About Irish Arts Center

Irish Arts Center, founded in 1972 and based in Hell's Kitchen, New York City, is a national and international home for artists and audiences of all backgrounds who share a passion for the evolving arts and culture of contemporary Ireland and Irish America. IAC presents, develops, promotes, tours, and distributes work from established and emerging artists and cultural practitioners, providing audiences with emotionally and intellectually transporting experiences-the results of innovation, collaboration, and the authentic celebration of our common humanity.

Steeped in grassroots traditions, with a commitment to inclusion that dates back to our founding, IAC provides education programs and access to the arts for people of all ages and ethnic, racial and socioeconomic backgrounds, and an international home for the Irish community to come together and engage with a dynamic global diaspora.

With a commitment to emotionally satisfying, innovative work that brings people of all backgrounds together, Irish Arts Center offers New York audiences a panoramic selection of some of the most dynamic artistic programming from Ireland and Irish America. Recent projects include: Mikel Murfi's acclaimed companion one-man-shows I Hear You and Rejoice and The Man in the Woman's Shoes; THISISPOPBABY's RIOT, a cocktail of theatre-as-protest, spoken word, cabaret and circus (Best Production, Dublin Fringe Festival 2016), at NYU Skirball; Company SJ's acclaimed site specific Beckett in the City; and the Obie-Award winning production of Lippy by Dead Centre; and Rooms, an installation by the Tony-winning Irish writer Enda Walsh, presented in partnership with St. Ann's Warehouse, at Cybert Tire, the site of the future Irish Arts Center.

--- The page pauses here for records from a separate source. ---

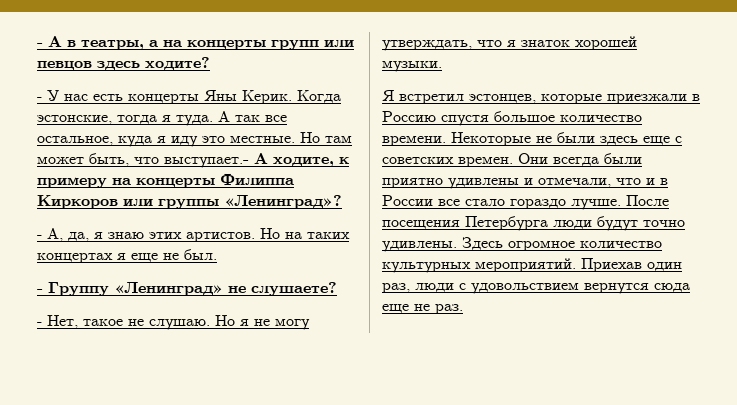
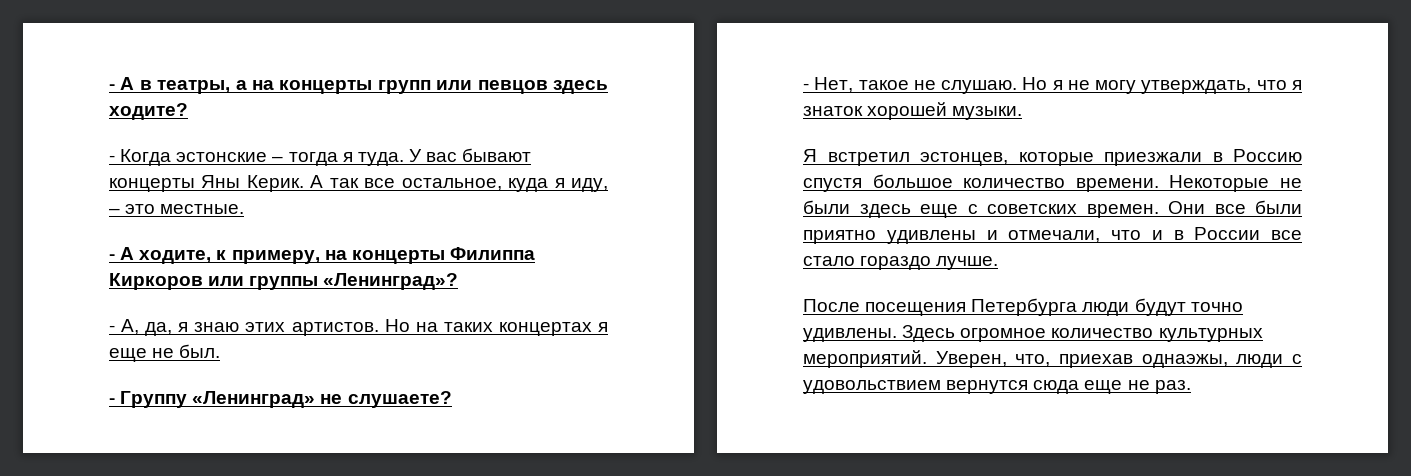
- - У нас есть концерты Яны Керик. Когда эстонские, тогда я туда.
+ - Когда эстонские – тогда я туда. У вас бывают концерты Яны Керик.
- А так все остальное, куда я иду это местные. Но там может быть, что выступает.- А ходите, к примеру на концерты Филиппа Киркоров или группы «Ленинград»?
+ А так все остальное, куда я иду, – это местные.
+ - А ходите, к примеру, на концерты Филиппа Киркоров или группы «Ленинград»?
- Они всегда были приятно удивлены и отмечали, что и в России все стало гораздо лучше. После посещения Петербурга люди будут точно удивлены.
+ Они все были приятно удивлены и отмечали, что и в России все стало гораздо лучше.
+ После посещения Петербурга люди будут точно удивлены.
- Приехав один раз, люди с удовольствием вернутся сюда еще не раз.
+ Уверен, что, приехав однаэжы, люди с удовольствием вернутся сюда еще не раз.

In 2018, Irish Arts Center broke ground on a landmark new permanent home schedule to open in 2020, including a state of the art contemporary, flexible performance and arts space for the presentation and development of work across a range of disciplines; a second, intimate performance space-the renovated historic Irish Arts Center theatre-optimized for the most intimate live music and conversation, recordings, master classes and special events; classrooms and studio spaces for community education programs in Irish music, dance, language, history, and the humanities; technology to stream and distribute the Irish Arts Center experience on the digital platform; a spacious avenue-facing café lobby that will be a hub for artistic and community hospitality, providing a vibrant setting for conversation and interaction between artists and audiences; and a beautiful new courtyard entrance on 51st Street where the historic Irish Arts Center and the new building meet.